╭─ Data extract

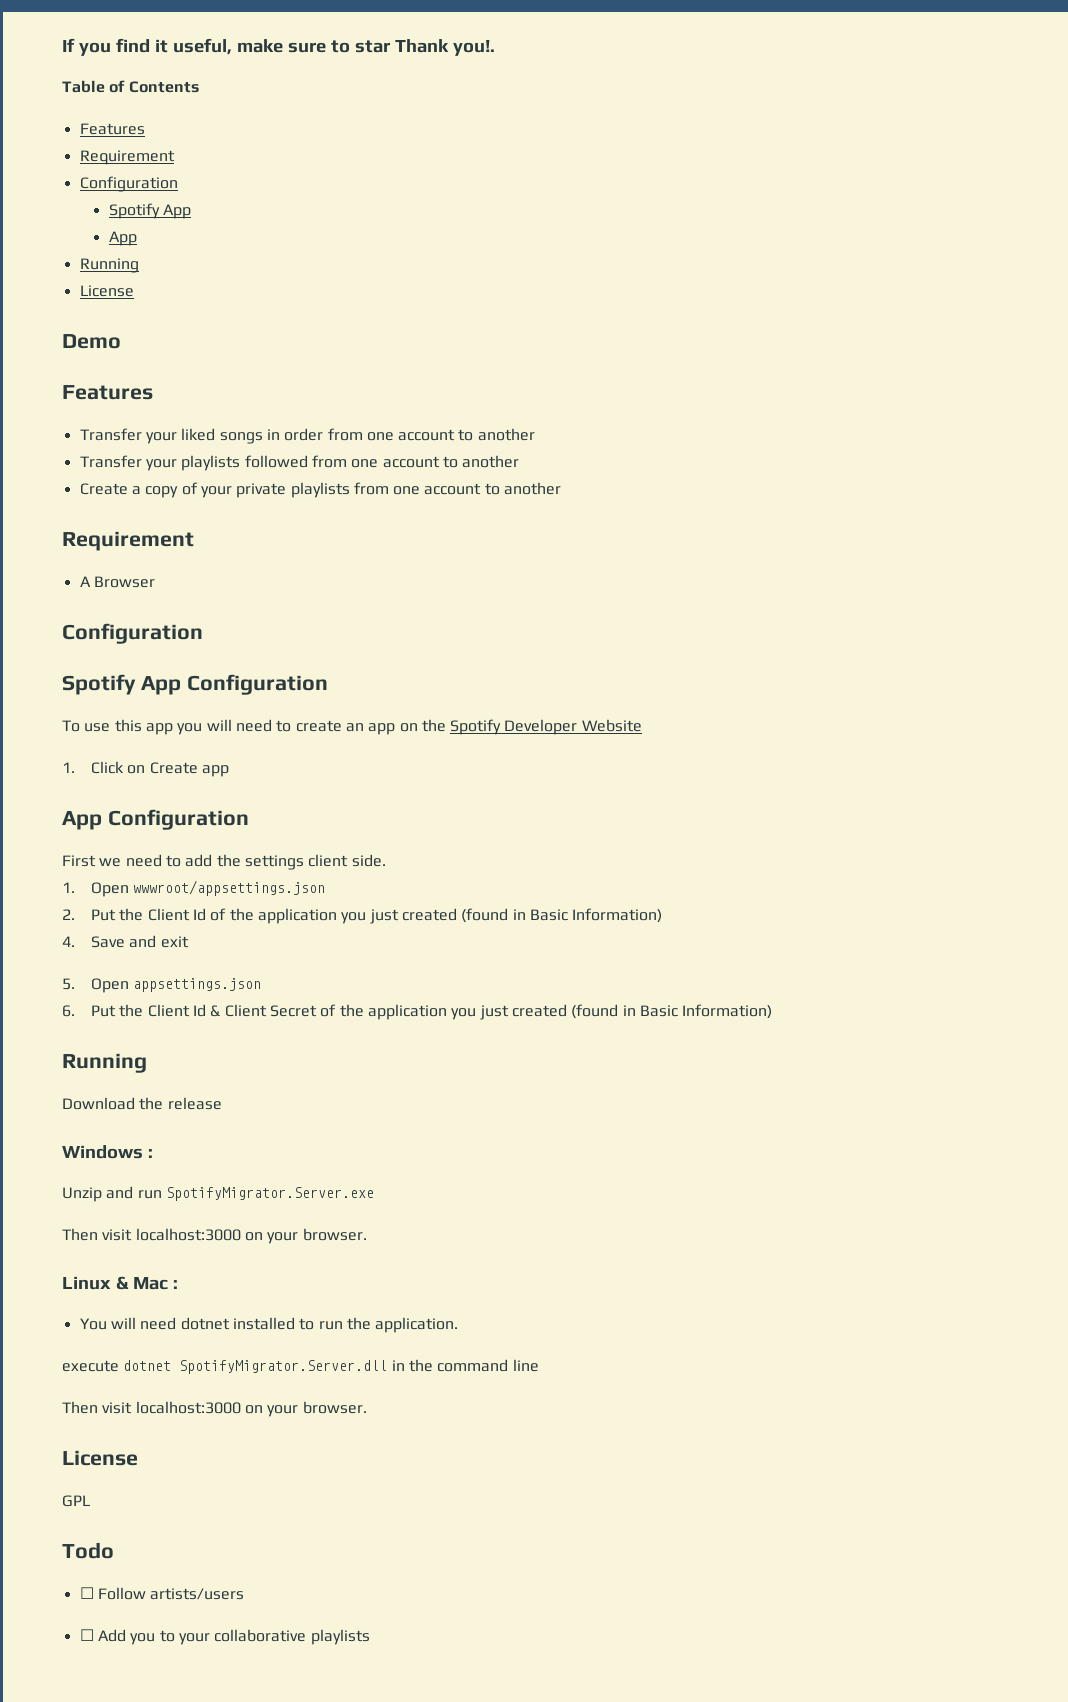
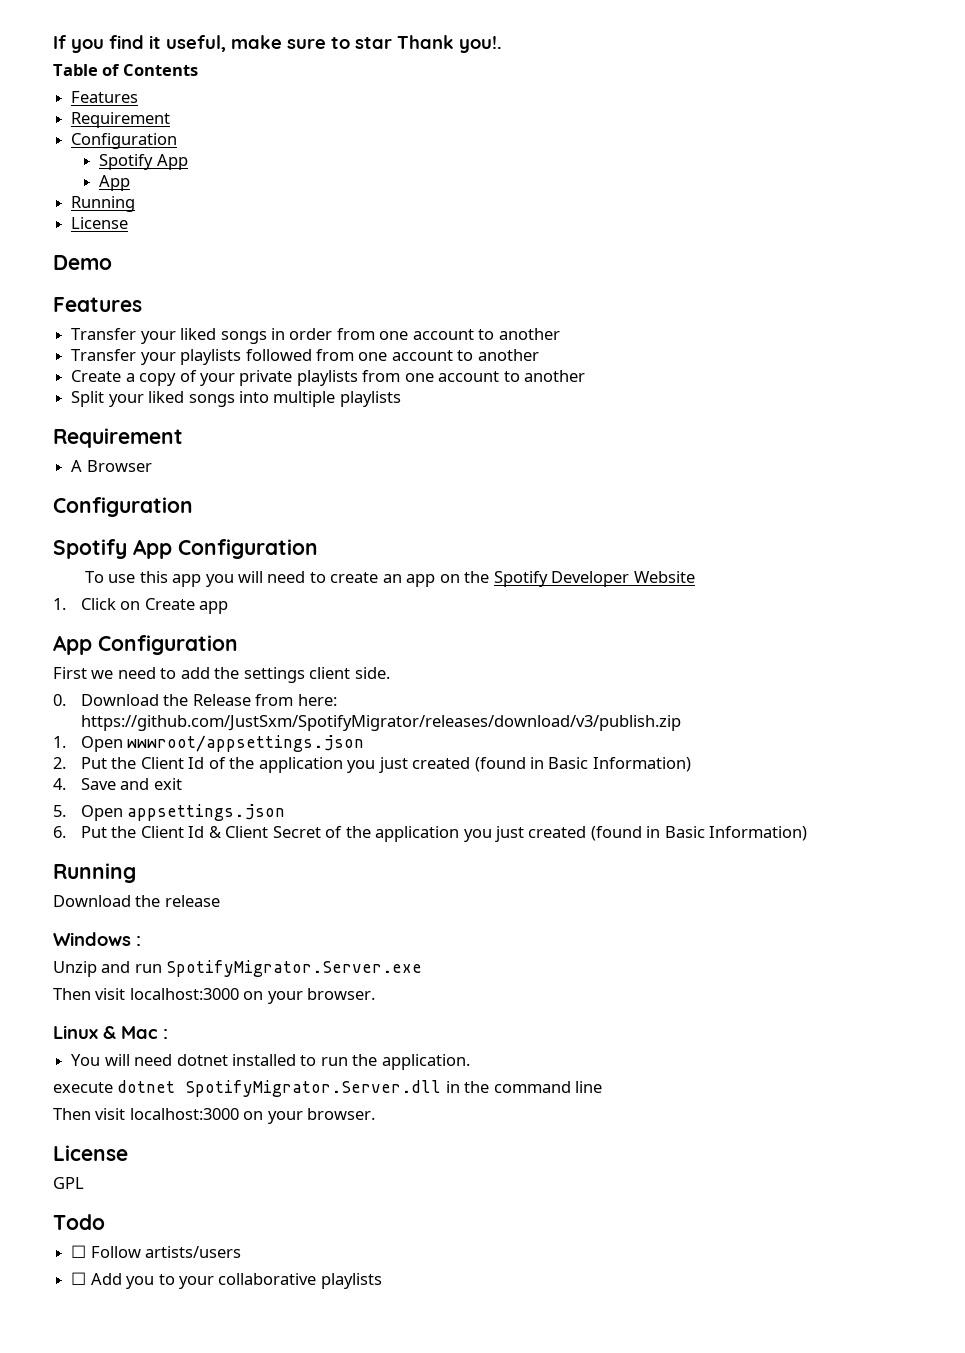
+ Split your liked songs into multiple playlists
+ 0. Download the Release from here: https://github.com/JustSxm/SpotifyMigrator/releases/download/v3/publish.zip

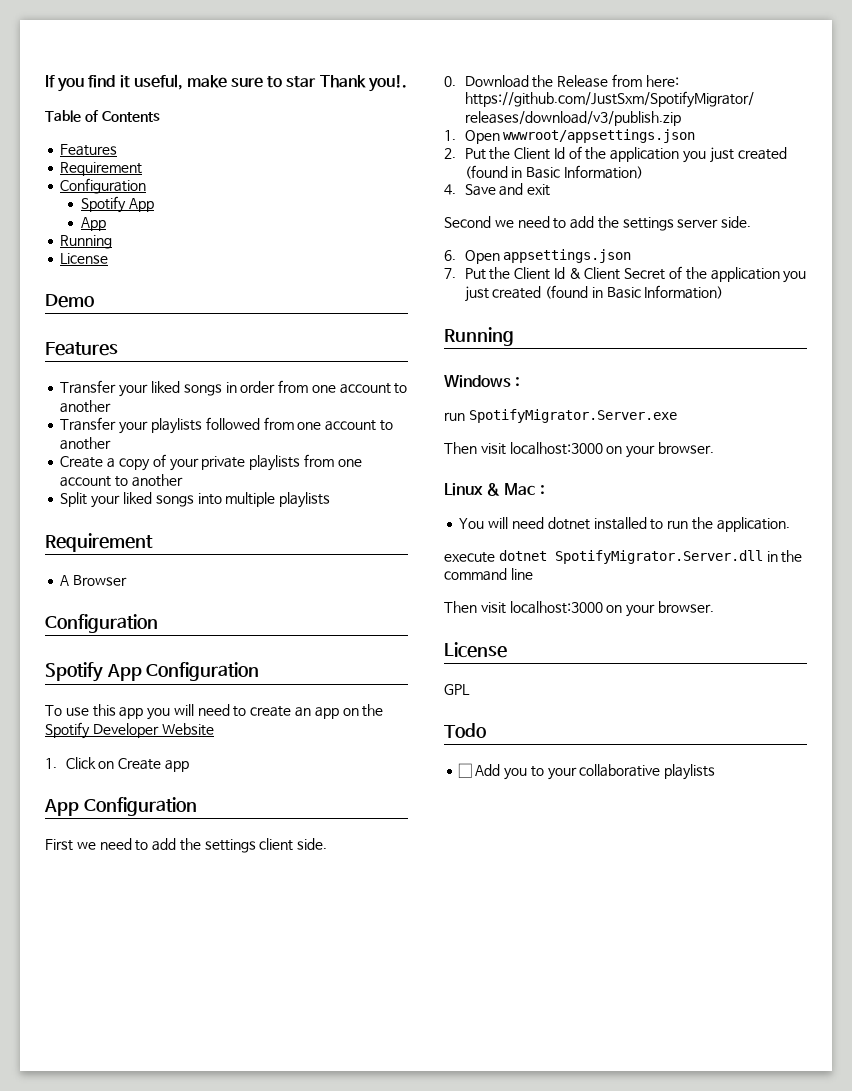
- 5. Open appsettings.json
+ Second we need to add the settings server side.
+ 6. Open appsettings.json
- 6. Put the Client Id & Client Secret of the application you just created (found in Basic Information)
+ 7. Put the Client Id & Client Secret of the application you just created (found in Basic Information)
- Download the release
- Unzip and run SpotifyMigrator.Server.exe
+ run SpotifyMigrator.Server.exe
- ☐ Follow artists/users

╰─

_Work task_
Each record above is to be copied out exactly; its pictures are not.

_Solution for this exercise_
+ Split your liked songs into multiple playlists
+ 0. Download the Release from here: https://github.com/JustSxm/SpotifyMigrator/releases/download/v3/publish.zip

- 5. Open appsettings.json
+ Second we need to add the settings server side.
+ 6. Open appsettings.json
- 6. Put the Client Id & Client Secret of the application you just created (found in Basic Information)
+ 7. Put the Client Id & Client Secret of the application you just created (found in Basic Information)
- Download the release
- Unzip and run SpotifyMigrator.Server.exe
+ run SpotifyMigrator.Server.exe
- ☐ Follow artists/users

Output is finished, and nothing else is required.